Don't rush into teaching anything beyond brief introductory classes until you have at least five years of solid clinical experience with herbs. Hold off on teaching until you really have something to teach. Your students and clients will thank you for this. Remember that even in an introductory class, attendees will ask complex questions, and they deserve a well considered answer grounded in your clinical experience. Teach what you know, not what you have heard about-even if you trust the source. In the meanwhile channel your enthusiasm into you work as a practitioner. Learning your craft takes years of practice after training.

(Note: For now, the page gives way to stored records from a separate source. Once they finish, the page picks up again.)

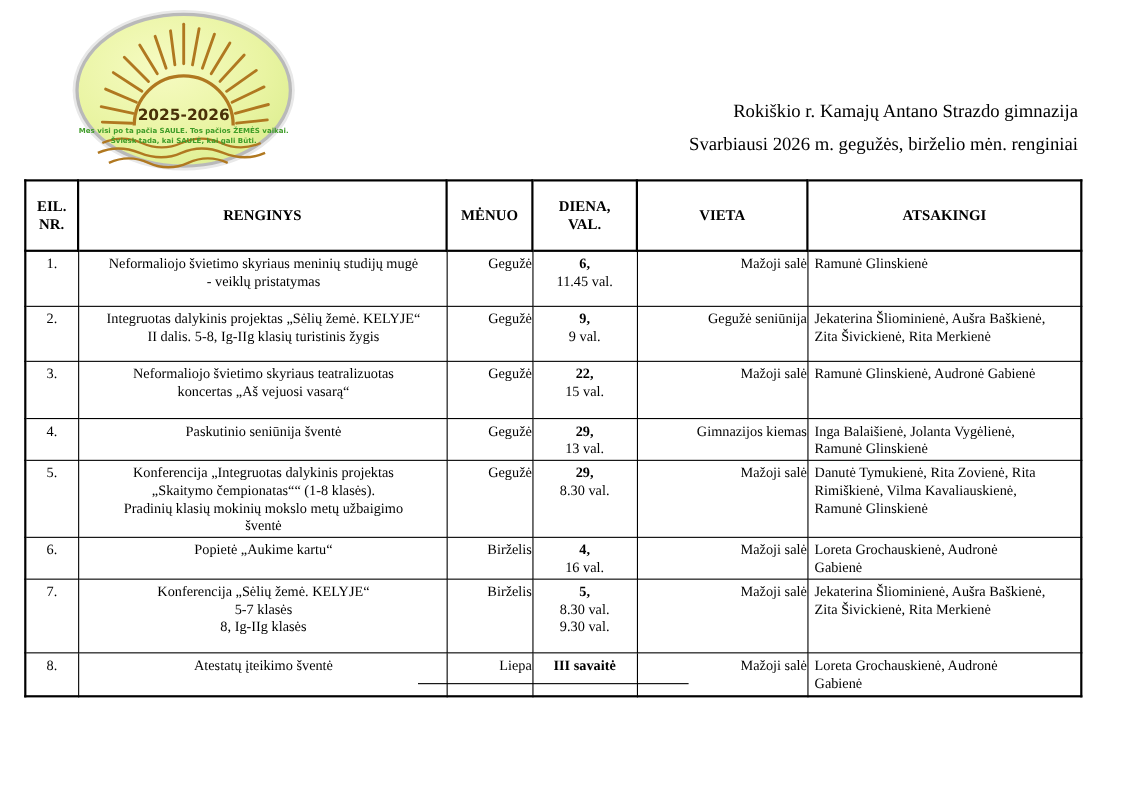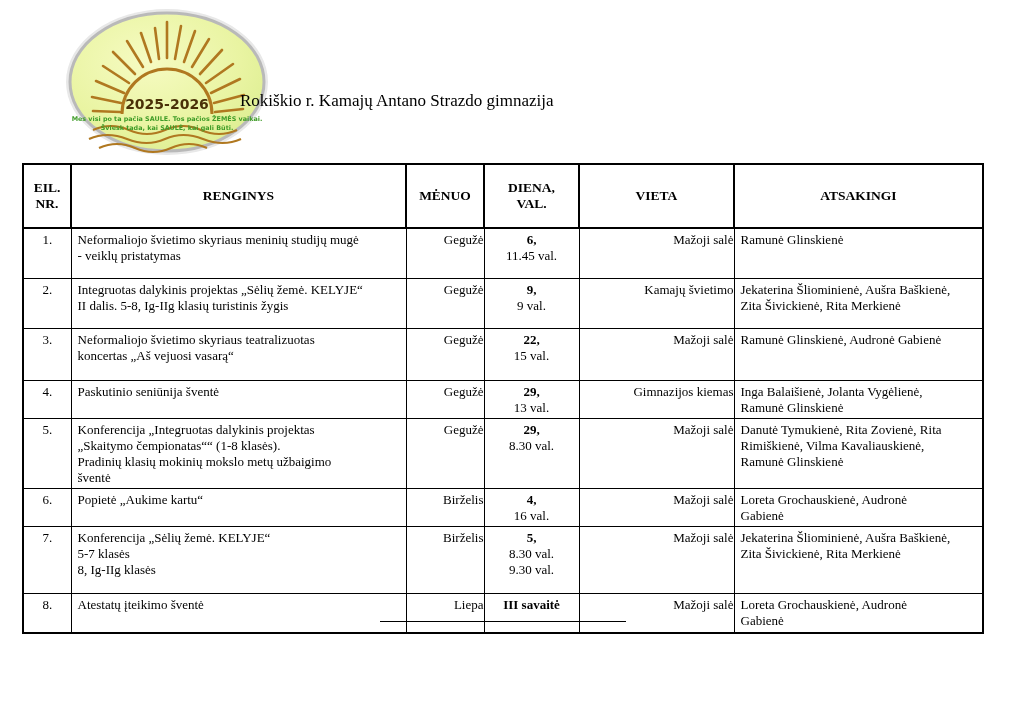"Rokiškio r. Kamajų Antano Strazdo" .titles { text-align: left -> right }
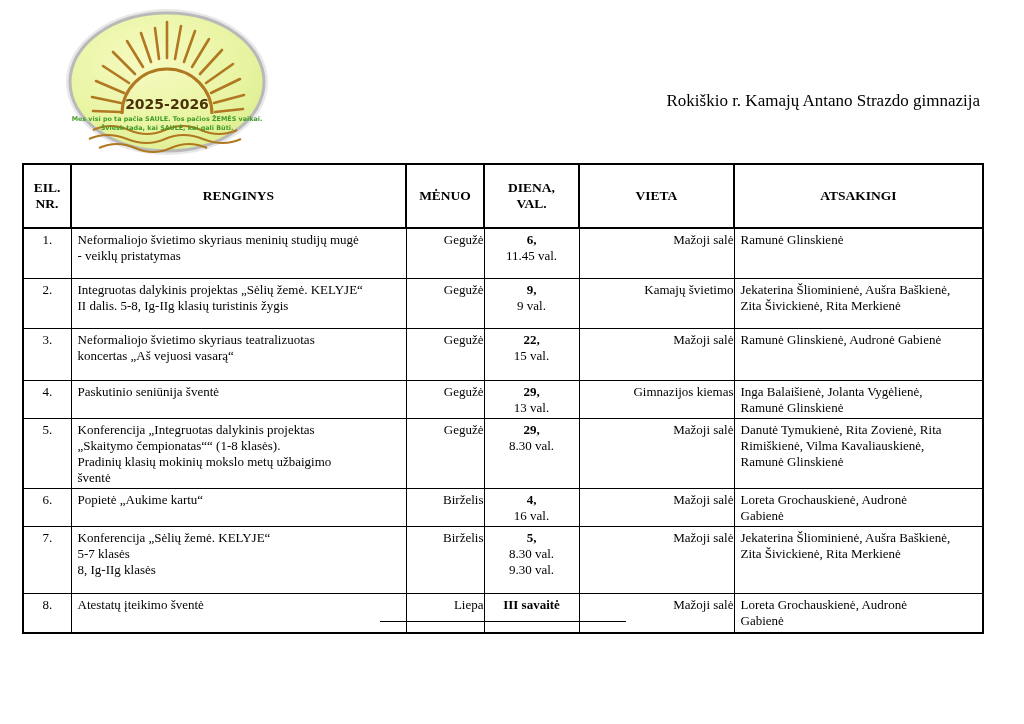"Svarbiausi 2026 m. gegužės, birželio" div.title-line { html: none -> <div>Svarbiausi 2026 m. gegužės, birželio mėn. renginiai</div> }
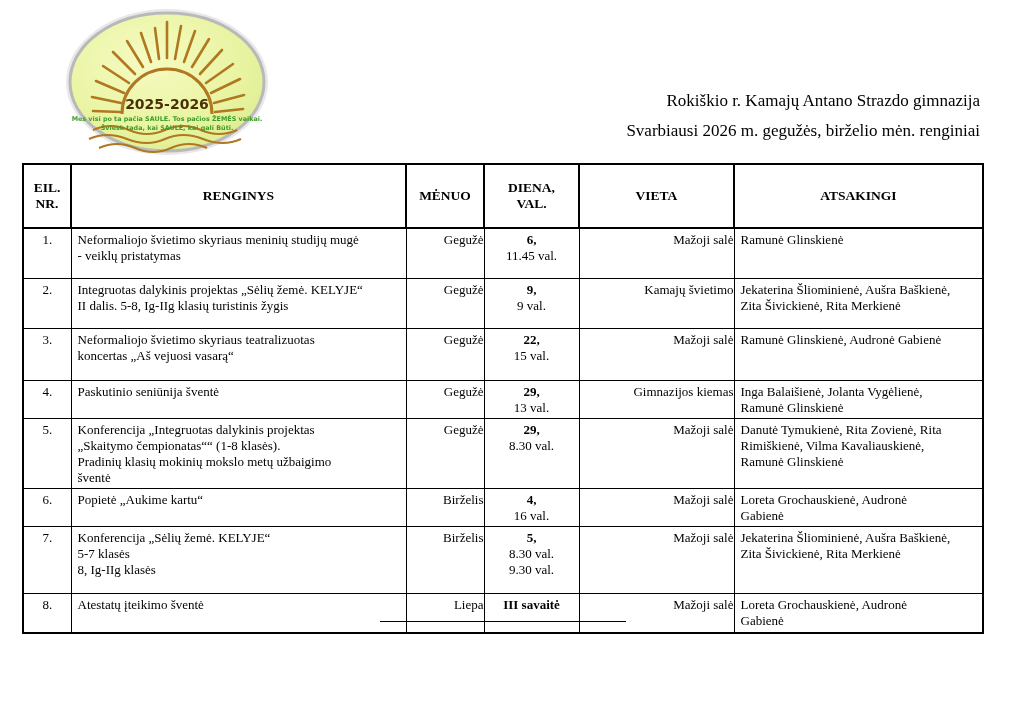"Neformaliojo švietimo skyriaus meninių" td.c-ren { text-align: left -> center }
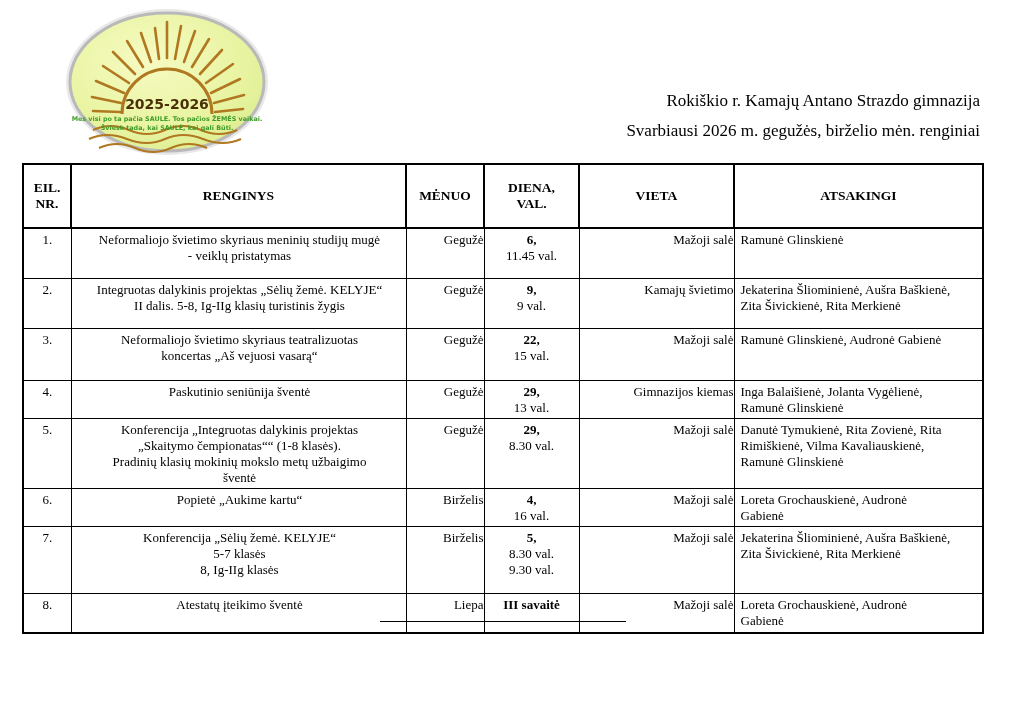"Kamajų švietimo" td.c-vie { text: Kamajų švietimo -> Gegužė seniūnija }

Students who teach prematurely, lacking clinical experience and breadth of comprehension, can only parrot their teachers' notes, sounding enthusiastic yet inauthentic. They seldom succeed as teachers, practitioners, or herbal educators. They don't often succeed as "lifestyle leaders". This lifestyle career path is seldom satisfying for those who desire to offer compassionate care. The market is already saturated with herbal lifestyle gurus. Yet so many go with out access to healthcare, much less good healthcare. Take the time to learn how to serve these people one at a time before teaching groups.

Don't quit your day job. There is a need for clinical herbalists, and a market. Discover where you want to work. Discover where your skills and talents are needed and can help people. Get busy. There is no shortage of people and communities in need of healthcare. The field is growing and there are many related jobs to work in while you build your practice. Although the Pacific School does not offer job placement we often receive notice of job openings in the herb field and are happy to recommend qualified students. The School provides individual career counseling on request.